→ **TASK DESCRIPTION**
Copying rule for the data below: pictures stay out, and only the lines from the one with "text: 50 ->" down to the one with "font-size: 10px ->", inclusive, are repeated exactly.

→ **DATA SUPPLIED**
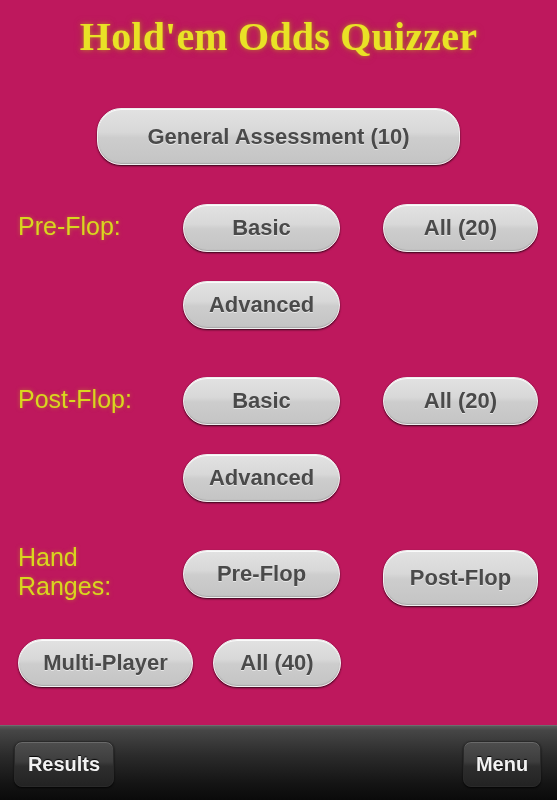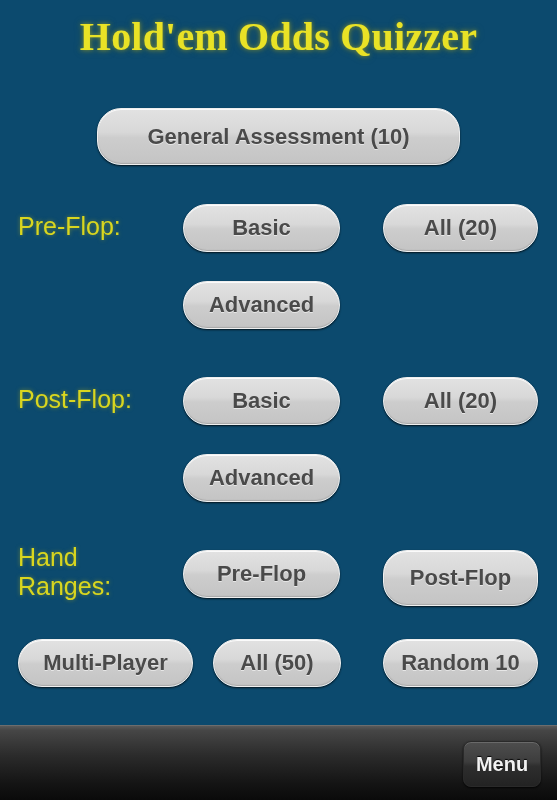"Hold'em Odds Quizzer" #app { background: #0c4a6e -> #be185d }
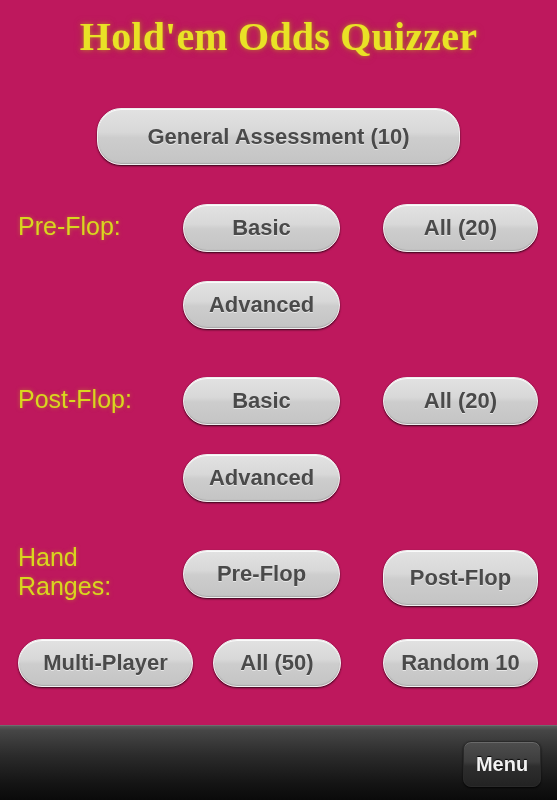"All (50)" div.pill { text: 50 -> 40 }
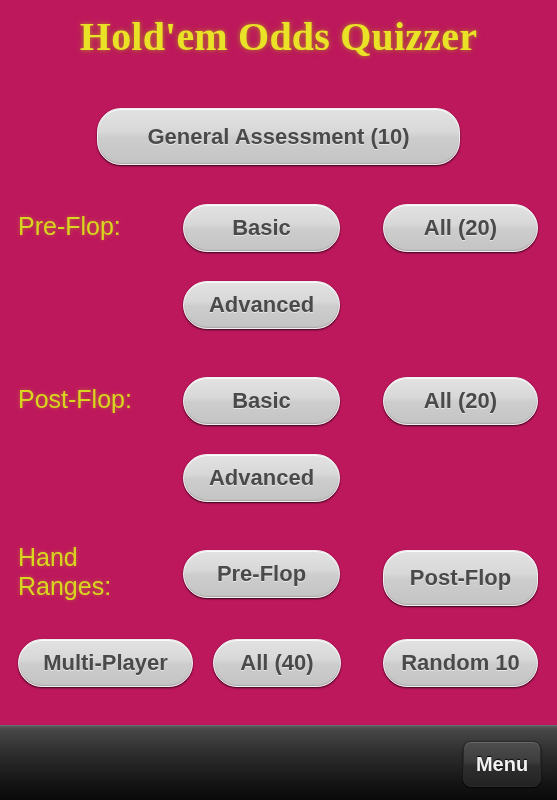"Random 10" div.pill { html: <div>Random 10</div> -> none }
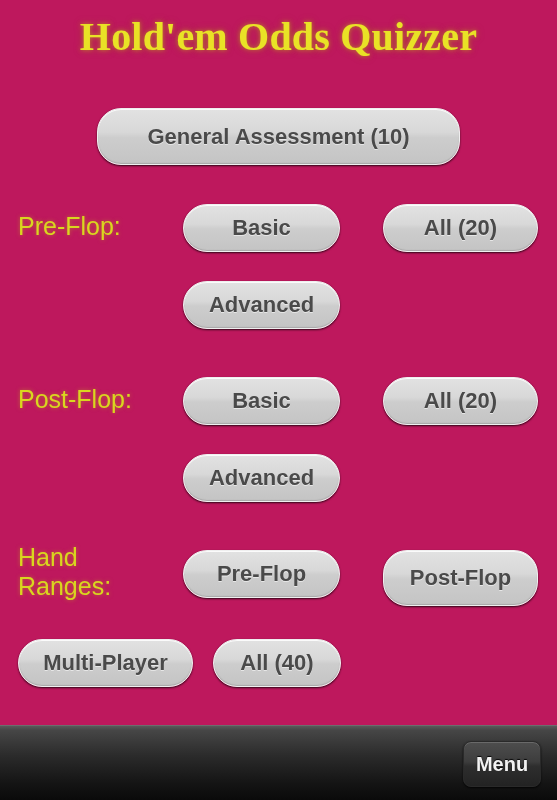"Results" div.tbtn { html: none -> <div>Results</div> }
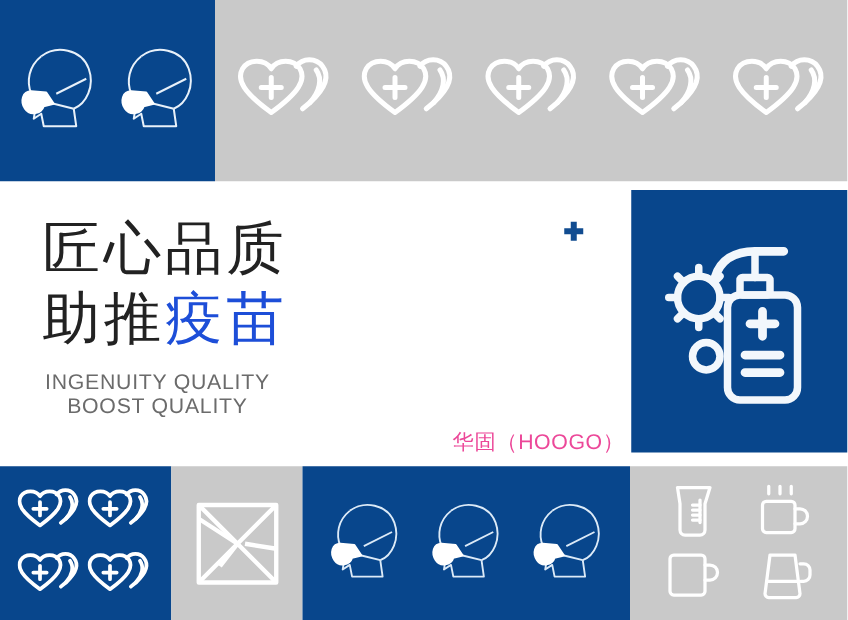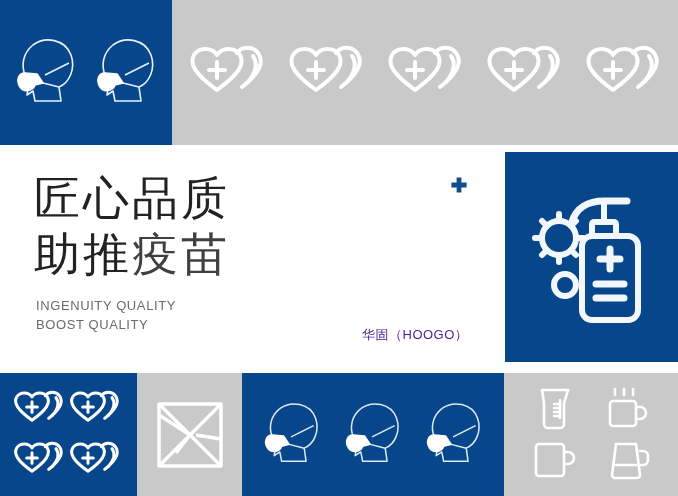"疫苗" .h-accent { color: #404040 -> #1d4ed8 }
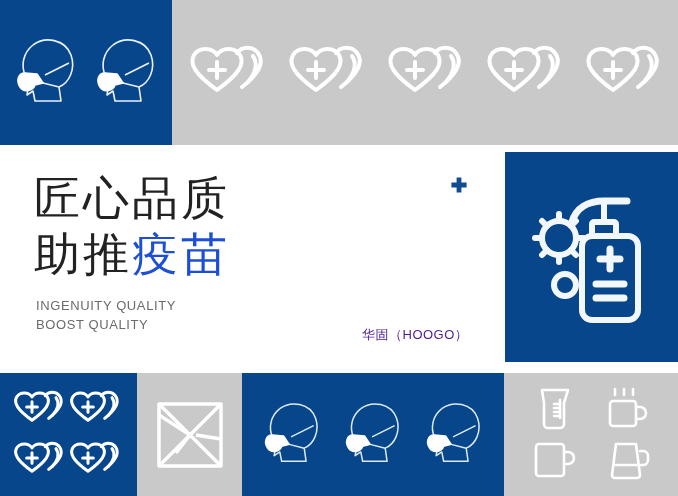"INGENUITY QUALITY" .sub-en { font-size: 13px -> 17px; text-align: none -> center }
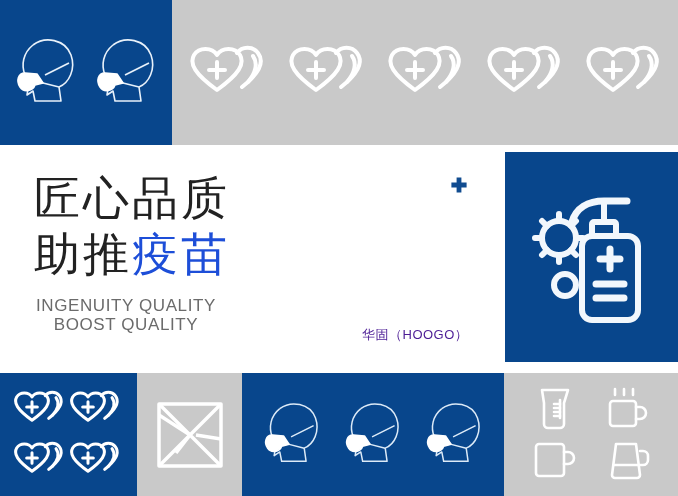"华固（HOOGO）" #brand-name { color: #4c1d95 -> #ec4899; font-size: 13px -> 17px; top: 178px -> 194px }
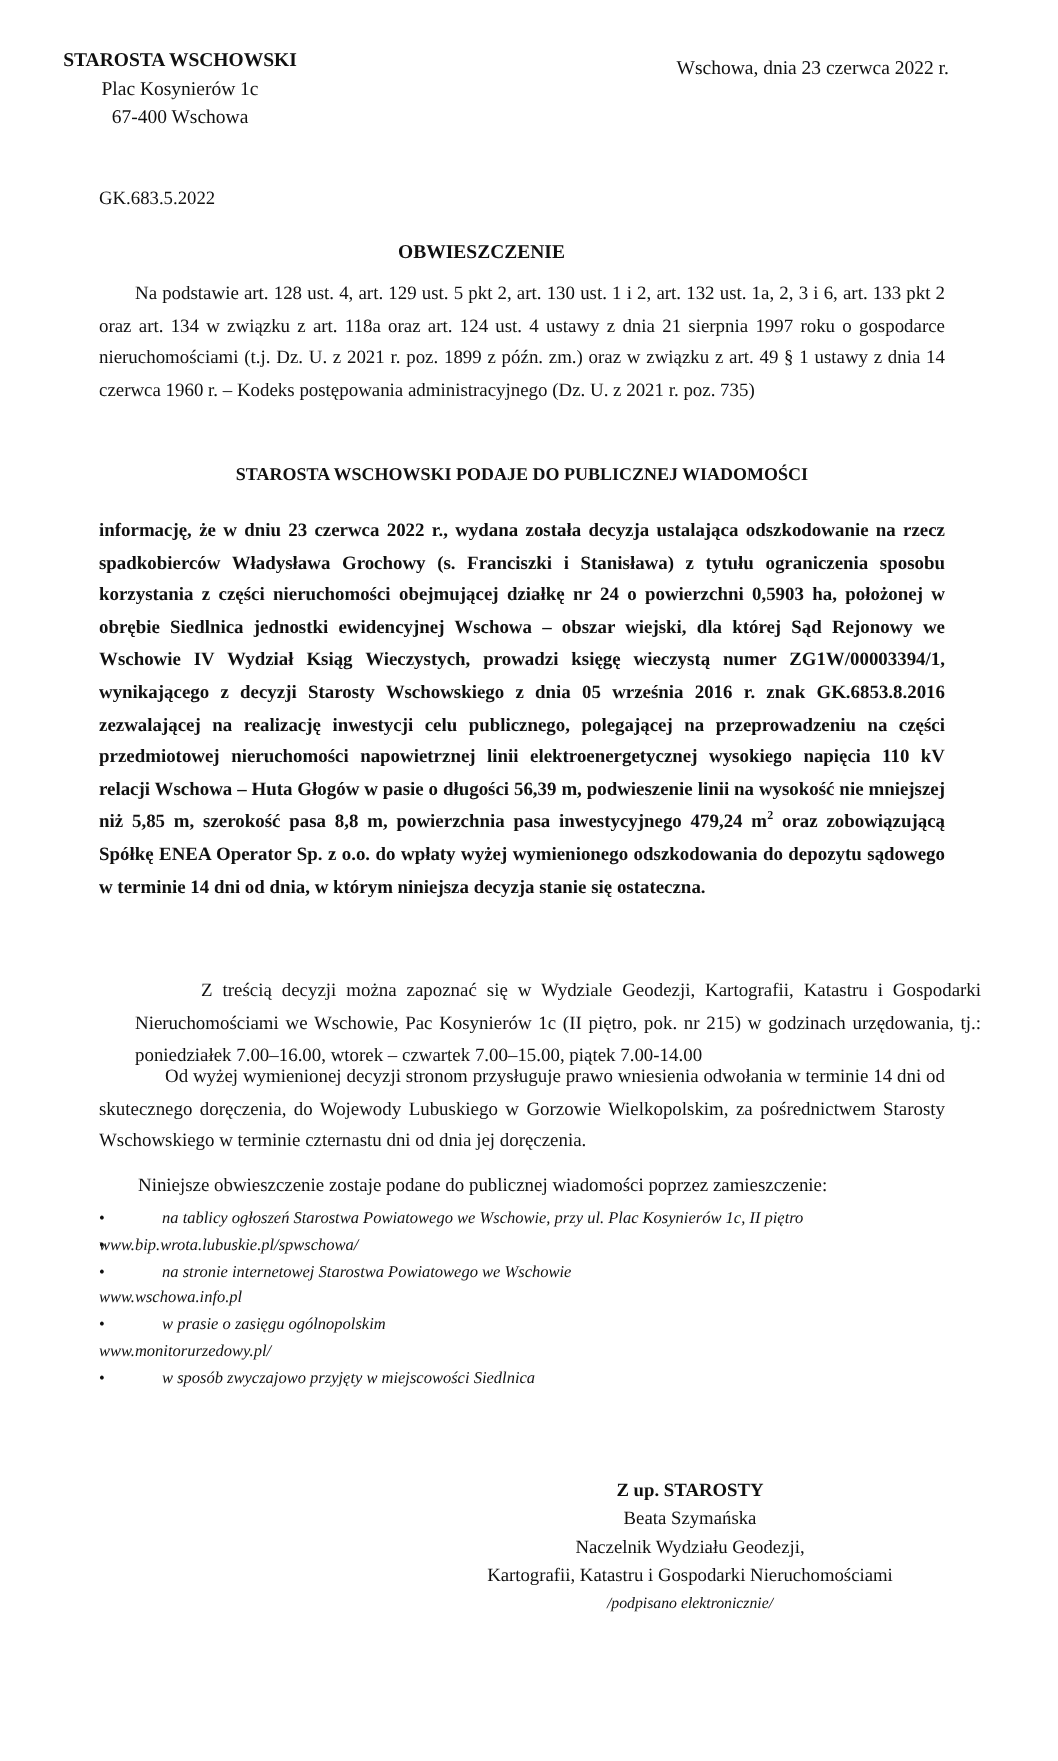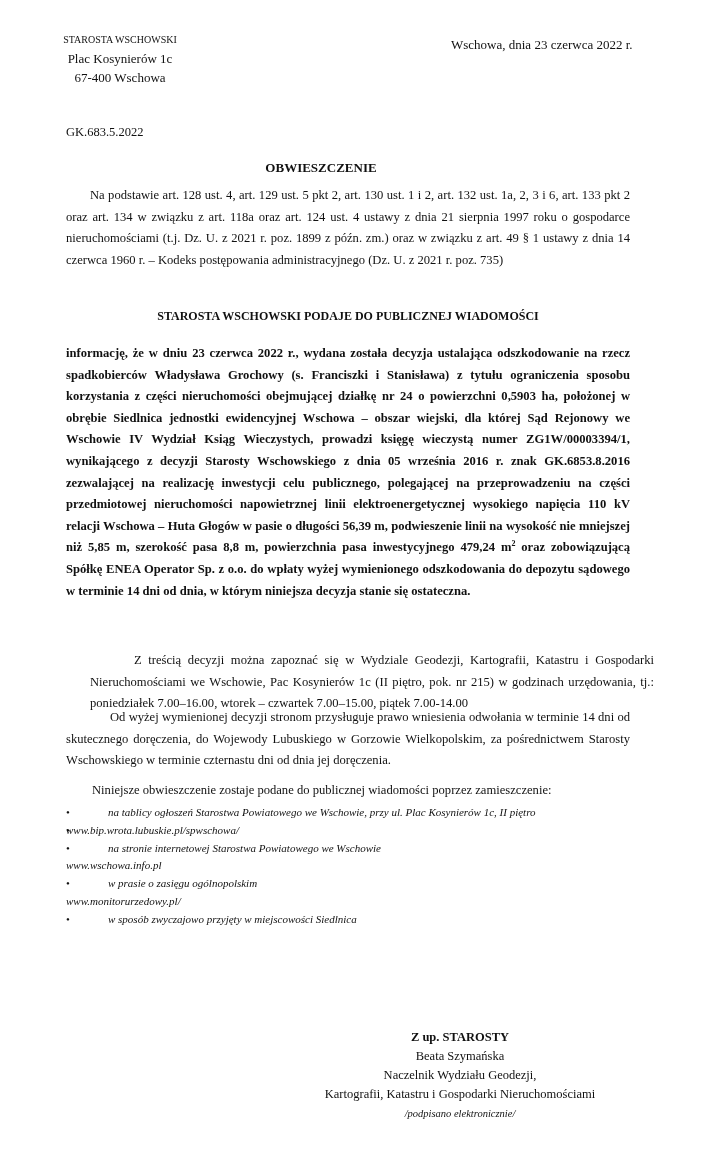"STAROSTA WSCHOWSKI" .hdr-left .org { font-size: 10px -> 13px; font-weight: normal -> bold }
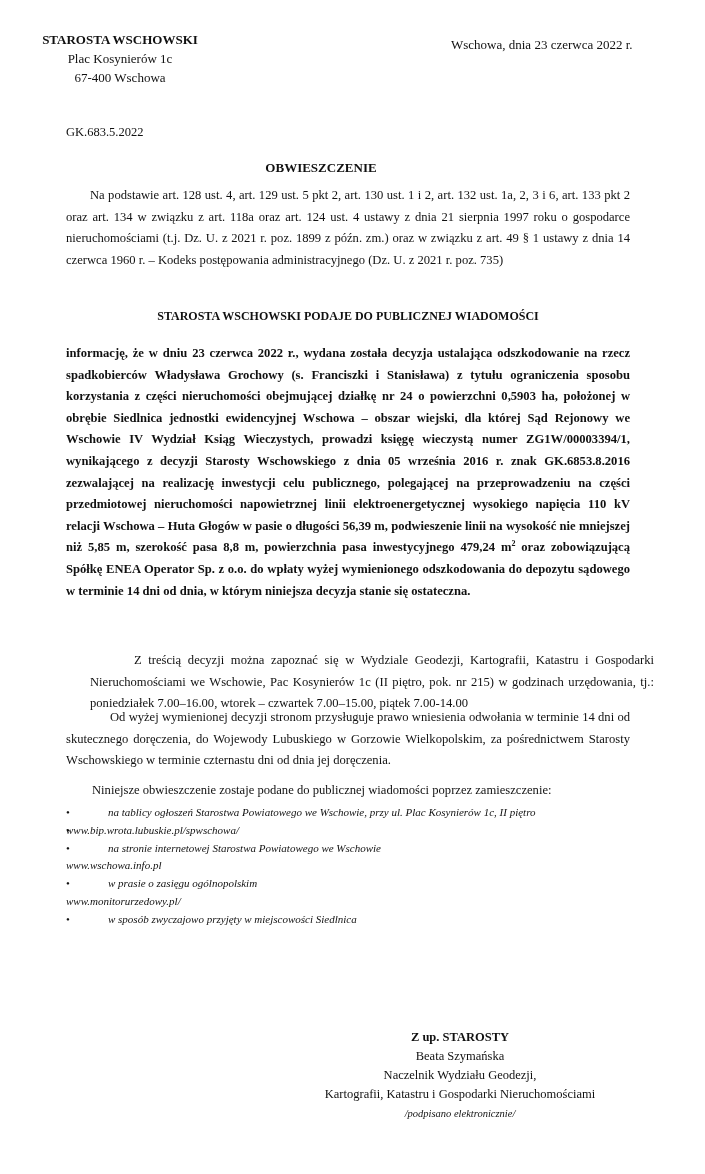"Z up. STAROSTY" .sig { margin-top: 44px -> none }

→ **ANSWER TO THE EXERCISE**
"All (50)" div.pill { text: 50 -> 40 }
"Random 10" div.pill { html: <div>Random 10</div> -> none }
"Results" div.tbtn { html: none -> <div>Results</div> }
"疫苗" .h-accent { color: #404040 -> #1d4ed8 }
"INGENUITY QUALITY" .sub-en { font-size: 13px -> 17px; text-align: none -> center }
"华固（HOOGO）" #brand-name { color: #4c1d95 -> #ec4899; font-size: 13px -> 17px; top: 178px -> 194px }
"STAROSTA WSCHOWSKI" .hdr-left .org { font-size: 10px -> 13px; font-weight: normal -> bold }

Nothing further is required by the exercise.